Так ярко было это испытанное во сне чувство, так глубоко смятение, охватившее старика, что он, проснувшись, невольно схватился за левую сторону груди, чтобы проверить, есть ли у него сердце. Но, слава богу! — что-то билось, глухо, размеренно под его пальцами, и все же казалось, что эти глухие удары раздаются в пустом пространстве, а сердца нет. У него было странное ощущение — как будто его собственное тело отделилось от него. Боль не тревожила, ничто уже не дергало истерзанных нервов; все безмолвствовало, все застыло, окаменело в нем. «Как же это так? — подумал он, — ведь только сейчас я невыносимо страдал, что-то жгло меня, теснило, каждый нерв вздрагивал. Что же случилось со мною?» Он прислушивался к пустоте внутри своего тела: не шевельнется ли там что-нибудь? Но все ушло — не струилась кровь, не стучало сердце; он слушал, слушал: нет, ничего, угасли, замерли все звуки. Ничто уже не теснило, не сжимало, ничто не мучило: там, должно быть, было пусто и черно, как в сердцевине сгоревшего дерева. Вдруг ему почудилось, что он уже умер или что-то умерло в нем — так медленно, так неслышно обращалась кровь в его жилах. Холодным, как труп, ощущал он собственное тело, и ему было страшно прикоснуться к нему теплой рукой.

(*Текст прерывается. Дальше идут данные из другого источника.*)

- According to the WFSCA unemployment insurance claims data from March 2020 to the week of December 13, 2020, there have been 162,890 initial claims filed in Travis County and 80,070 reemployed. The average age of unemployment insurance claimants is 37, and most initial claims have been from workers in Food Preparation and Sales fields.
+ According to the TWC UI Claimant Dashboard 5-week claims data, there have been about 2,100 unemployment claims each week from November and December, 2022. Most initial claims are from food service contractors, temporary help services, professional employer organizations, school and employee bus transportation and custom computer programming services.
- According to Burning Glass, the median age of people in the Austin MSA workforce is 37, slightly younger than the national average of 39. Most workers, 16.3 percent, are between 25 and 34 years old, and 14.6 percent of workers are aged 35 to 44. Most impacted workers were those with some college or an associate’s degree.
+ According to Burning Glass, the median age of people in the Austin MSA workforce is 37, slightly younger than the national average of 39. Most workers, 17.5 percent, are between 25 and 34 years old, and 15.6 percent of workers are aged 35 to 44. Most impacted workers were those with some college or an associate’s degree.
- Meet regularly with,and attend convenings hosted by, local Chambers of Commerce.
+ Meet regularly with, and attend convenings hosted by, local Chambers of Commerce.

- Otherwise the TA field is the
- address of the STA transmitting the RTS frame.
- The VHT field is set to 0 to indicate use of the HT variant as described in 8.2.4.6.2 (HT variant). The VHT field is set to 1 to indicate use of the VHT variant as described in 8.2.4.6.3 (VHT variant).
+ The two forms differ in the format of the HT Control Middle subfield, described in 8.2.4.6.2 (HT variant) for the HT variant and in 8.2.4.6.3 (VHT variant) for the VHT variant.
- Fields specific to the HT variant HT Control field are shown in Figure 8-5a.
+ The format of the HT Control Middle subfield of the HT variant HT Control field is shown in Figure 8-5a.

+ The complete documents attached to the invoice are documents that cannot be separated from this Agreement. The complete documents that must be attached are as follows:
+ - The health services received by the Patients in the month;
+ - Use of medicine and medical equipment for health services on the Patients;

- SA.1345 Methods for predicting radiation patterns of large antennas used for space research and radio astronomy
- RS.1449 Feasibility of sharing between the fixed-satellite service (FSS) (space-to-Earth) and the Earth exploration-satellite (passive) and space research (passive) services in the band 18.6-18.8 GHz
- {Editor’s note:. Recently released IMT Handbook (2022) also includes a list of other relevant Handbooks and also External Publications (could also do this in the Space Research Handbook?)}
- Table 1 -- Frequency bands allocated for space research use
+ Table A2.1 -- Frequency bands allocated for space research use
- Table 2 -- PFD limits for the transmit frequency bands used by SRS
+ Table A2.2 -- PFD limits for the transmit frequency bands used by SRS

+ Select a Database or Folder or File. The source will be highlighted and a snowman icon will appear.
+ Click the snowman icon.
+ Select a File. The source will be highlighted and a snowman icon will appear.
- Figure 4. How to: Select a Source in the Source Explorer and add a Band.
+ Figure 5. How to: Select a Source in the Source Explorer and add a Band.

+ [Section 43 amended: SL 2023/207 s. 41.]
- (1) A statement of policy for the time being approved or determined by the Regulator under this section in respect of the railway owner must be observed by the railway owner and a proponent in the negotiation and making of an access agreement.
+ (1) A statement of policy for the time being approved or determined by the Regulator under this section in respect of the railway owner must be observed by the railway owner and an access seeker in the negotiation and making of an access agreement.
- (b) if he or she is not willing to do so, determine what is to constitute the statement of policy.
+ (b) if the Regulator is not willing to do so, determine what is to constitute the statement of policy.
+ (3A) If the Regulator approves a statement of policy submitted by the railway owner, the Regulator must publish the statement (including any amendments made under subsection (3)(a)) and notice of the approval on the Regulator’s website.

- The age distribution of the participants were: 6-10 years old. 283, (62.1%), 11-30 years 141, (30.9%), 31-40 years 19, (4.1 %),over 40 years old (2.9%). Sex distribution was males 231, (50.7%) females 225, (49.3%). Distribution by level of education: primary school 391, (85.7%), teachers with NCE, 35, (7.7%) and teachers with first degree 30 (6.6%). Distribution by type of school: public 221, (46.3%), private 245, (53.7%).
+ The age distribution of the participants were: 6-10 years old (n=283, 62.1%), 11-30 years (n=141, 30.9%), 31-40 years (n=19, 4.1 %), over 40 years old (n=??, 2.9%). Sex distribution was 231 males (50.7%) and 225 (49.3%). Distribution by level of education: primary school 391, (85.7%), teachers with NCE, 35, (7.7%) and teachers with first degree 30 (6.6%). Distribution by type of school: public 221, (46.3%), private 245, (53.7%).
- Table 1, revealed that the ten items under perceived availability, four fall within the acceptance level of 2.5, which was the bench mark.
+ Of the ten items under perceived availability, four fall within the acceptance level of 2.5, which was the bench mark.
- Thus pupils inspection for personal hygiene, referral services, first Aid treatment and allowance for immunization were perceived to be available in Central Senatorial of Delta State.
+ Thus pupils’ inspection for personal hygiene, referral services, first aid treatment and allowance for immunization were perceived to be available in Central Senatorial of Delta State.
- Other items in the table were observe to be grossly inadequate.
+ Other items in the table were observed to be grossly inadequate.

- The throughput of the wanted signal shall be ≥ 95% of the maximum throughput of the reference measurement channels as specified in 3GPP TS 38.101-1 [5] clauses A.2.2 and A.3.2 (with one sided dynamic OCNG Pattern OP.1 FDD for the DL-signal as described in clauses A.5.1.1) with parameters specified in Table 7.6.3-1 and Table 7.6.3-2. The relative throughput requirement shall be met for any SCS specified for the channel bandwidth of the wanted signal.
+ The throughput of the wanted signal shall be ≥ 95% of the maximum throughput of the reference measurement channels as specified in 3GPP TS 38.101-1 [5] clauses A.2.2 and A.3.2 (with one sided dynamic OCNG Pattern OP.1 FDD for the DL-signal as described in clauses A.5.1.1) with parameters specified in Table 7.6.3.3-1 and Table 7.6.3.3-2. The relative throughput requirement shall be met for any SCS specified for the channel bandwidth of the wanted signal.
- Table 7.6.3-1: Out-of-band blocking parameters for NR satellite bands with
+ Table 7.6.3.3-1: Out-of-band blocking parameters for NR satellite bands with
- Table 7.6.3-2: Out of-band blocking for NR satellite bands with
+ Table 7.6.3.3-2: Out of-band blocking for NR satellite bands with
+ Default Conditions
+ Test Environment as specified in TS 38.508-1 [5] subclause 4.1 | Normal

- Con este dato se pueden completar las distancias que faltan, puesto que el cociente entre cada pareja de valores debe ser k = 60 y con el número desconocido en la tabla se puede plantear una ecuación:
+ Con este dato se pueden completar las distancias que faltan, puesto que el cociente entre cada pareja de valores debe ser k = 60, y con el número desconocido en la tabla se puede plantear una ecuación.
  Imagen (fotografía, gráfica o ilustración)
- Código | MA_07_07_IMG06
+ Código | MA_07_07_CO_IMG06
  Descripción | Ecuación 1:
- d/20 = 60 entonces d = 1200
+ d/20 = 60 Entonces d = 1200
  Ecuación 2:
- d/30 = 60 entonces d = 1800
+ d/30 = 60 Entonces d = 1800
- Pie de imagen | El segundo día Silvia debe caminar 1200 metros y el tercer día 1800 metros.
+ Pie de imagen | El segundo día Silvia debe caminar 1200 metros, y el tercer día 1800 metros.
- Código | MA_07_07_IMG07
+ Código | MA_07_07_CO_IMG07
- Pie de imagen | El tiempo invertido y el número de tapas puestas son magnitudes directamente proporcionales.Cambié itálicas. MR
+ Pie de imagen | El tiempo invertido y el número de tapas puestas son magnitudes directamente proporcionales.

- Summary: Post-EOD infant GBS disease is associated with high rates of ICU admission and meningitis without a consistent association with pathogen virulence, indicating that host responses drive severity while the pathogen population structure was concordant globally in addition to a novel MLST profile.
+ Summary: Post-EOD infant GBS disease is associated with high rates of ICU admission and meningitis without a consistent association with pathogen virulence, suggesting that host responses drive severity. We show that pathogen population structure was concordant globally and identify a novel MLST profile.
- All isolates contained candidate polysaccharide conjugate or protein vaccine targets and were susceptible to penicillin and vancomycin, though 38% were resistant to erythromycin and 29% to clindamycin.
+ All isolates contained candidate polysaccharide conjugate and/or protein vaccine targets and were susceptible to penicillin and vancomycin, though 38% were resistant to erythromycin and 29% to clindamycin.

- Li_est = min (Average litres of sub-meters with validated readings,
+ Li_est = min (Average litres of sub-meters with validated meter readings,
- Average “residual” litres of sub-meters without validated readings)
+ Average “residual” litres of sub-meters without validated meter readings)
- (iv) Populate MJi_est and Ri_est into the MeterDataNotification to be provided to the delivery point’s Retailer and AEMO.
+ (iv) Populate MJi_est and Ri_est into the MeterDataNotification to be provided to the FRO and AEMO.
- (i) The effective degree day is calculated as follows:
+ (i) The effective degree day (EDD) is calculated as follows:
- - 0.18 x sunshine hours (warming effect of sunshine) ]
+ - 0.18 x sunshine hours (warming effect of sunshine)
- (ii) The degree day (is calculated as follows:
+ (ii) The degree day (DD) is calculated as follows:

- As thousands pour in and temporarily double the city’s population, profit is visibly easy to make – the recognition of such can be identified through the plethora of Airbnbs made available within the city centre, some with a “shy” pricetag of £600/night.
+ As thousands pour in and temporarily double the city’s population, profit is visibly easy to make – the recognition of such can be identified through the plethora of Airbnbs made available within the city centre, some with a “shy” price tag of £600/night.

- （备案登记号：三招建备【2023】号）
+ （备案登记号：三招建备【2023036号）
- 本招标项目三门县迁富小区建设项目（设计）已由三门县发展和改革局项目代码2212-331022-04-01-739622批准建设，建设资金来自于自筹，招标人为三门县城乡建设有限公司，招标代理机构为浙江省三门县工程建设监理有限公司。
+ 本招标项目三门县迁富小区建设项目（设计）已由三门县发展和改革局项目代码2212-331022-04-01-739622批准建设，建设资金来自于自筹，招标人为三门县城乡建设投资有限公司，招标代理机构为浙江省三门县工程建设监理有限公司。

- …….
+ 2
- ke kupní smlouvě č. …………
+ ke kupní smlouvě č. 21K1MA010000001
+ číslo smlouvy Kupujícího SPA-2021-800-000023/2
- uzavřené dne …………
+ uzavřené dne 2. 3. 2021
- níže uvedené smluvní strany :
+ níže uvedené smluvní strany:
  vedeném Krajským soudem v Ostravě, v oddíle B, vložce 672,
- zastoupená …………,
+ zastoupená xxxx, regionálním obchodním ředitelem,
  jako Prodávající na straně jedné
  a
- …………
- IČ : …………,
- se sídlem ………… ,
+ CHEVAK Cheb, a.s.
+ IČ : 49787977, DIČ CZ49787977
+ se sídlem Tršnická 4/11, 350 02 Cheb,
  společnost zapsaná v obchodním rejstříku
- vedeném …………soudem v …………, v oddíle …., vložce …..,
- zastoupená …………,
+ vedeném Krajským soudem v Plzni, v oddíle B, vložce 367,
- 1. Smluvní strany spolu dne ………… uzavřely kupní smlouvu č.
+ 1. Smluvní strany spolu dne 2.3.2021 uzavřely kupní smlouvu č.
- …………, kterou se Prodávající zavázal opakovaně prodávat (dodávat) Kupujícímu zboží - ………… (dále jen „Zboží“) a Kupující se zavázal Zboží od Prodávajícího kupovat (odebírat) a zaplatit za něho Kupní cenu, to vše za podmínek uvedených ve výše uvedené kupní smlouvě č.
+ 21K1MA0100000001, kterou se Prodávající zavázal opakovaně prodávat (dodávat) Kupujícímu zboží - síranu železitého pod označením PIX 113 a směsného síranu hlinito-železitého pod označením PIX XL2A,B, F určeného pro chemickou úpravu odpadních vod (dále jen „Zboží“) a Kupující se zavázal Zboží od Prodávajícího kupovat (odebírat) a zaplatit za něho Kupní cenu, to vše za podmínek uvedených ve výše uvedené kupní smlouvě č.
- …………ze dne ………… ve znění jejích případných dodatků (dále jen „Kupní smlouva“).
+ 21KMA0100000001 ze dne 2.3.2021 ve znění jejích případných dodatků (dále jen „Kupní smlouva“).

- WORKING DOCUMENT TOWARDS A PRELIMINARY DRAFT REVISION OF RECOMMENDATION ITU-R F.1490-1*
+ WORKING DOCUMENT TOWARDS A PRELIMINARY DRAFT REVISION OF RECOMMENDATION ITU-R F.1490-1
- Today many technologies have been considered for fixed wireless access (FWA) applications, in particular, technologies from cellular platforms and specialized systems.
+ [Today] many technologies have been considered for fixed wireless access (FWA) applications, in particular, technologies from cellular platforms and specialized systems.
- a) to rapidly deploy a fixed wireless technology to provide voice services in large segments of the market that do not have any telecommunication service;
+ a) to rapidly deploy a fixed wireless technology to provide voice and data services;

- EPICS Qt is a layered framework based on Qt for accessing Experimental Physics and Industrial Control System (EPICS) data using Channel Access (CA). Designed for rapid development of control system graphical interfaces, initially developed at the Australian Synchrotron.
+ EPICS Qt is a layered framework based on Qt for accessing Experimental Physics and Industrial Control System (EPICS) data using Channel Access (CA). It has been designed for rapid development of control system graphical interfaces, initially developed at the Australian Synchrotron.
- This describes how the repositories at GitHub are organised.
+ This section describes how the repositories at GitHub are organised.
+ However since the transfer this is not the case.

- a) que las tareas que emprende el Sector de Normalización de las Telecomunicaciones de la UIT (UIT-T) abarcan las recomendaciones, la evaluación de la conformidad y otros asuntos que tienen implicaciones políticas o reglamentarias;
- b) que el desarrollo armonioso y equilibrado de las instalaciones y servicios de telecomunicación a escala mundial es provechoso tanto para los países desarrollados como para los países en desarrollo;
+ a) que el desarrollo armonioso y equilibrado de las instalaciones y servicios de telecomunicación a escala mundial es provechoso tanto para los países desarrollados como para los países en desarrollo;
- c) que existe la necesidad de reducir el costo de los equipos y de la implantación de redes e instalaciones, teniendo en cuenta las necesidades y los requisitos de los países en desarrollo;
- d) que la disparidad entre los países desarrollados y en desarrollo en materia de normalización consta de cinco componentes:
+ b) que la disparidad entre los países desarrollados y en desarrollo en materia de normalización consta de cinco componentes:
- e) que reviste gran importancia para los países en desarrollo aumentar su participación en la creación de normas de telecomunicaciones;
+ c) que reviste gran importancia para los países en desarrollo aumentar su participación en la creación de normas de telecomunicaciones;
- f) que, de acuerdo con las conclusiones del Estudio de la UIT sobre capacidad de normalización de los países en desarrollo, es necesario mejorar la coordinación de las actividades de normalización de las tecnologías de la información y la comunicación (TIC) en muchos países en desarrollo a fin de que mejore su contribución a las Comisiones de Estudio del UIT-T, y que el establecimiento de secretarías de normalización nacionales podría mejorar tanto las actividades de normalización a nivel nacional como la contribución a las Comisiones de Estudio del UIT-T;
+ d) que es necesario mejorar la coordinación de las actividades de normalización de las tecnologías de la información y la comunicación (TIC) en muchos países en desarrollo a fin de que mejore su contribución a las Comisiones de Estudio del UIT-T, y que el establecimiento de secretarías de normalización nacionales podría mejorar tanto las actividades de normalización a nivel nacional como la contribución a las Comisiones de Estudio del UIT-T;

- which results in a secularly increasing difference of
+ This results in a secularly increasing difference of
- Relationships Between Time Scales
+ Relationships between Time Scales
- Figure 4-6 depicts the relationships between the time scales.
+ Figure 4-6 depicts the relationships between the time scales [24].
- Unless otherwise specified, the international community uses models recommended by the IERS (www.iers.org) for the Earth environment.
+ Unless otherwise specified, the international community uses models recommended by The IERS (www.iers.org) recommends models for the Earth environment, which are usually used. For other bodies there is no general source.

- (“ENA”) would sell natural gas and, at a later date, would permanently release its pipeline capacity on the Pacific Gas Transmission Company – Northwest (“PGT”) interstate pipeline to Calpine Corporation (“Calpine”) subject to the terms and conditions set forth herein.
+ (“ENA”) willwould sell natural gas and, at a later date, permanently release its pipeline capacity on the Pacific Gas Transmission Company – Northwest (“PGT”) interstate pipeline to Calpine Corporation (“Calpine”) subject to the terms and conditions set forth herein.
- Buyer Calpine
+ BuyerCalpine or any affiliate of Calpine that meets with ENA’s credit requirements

Старик напряженно вслушивался в себя; он не слышал боя часов, доносившегося с озера, не замечал, что сгущаются сумерки. Близилась ночь, вечерний мрак постепенно вычеркивал предметы из темнеющей комнаты; погас, наконец, и кусок неба, еще слабо светившийся в прямоугольнике окна. Старик не замечал окружавшей его темноты: он вглядывался только во мрак в нем самом, вслушивался только во внутреннюю пустоту, как в свою смерть.
Вдруг в соседнюю комнату ворвался задорный смех, луч света брызнул сквозь щель приоткрытой двери. Старик испуганно привскочил: жена, дочь! Сейчас они увидят, что он лежит на диване, начнут расспрашивать. Он торопливо застегнул жилет и сюртук; зачем им знать об его припадке, какое им до этого дело?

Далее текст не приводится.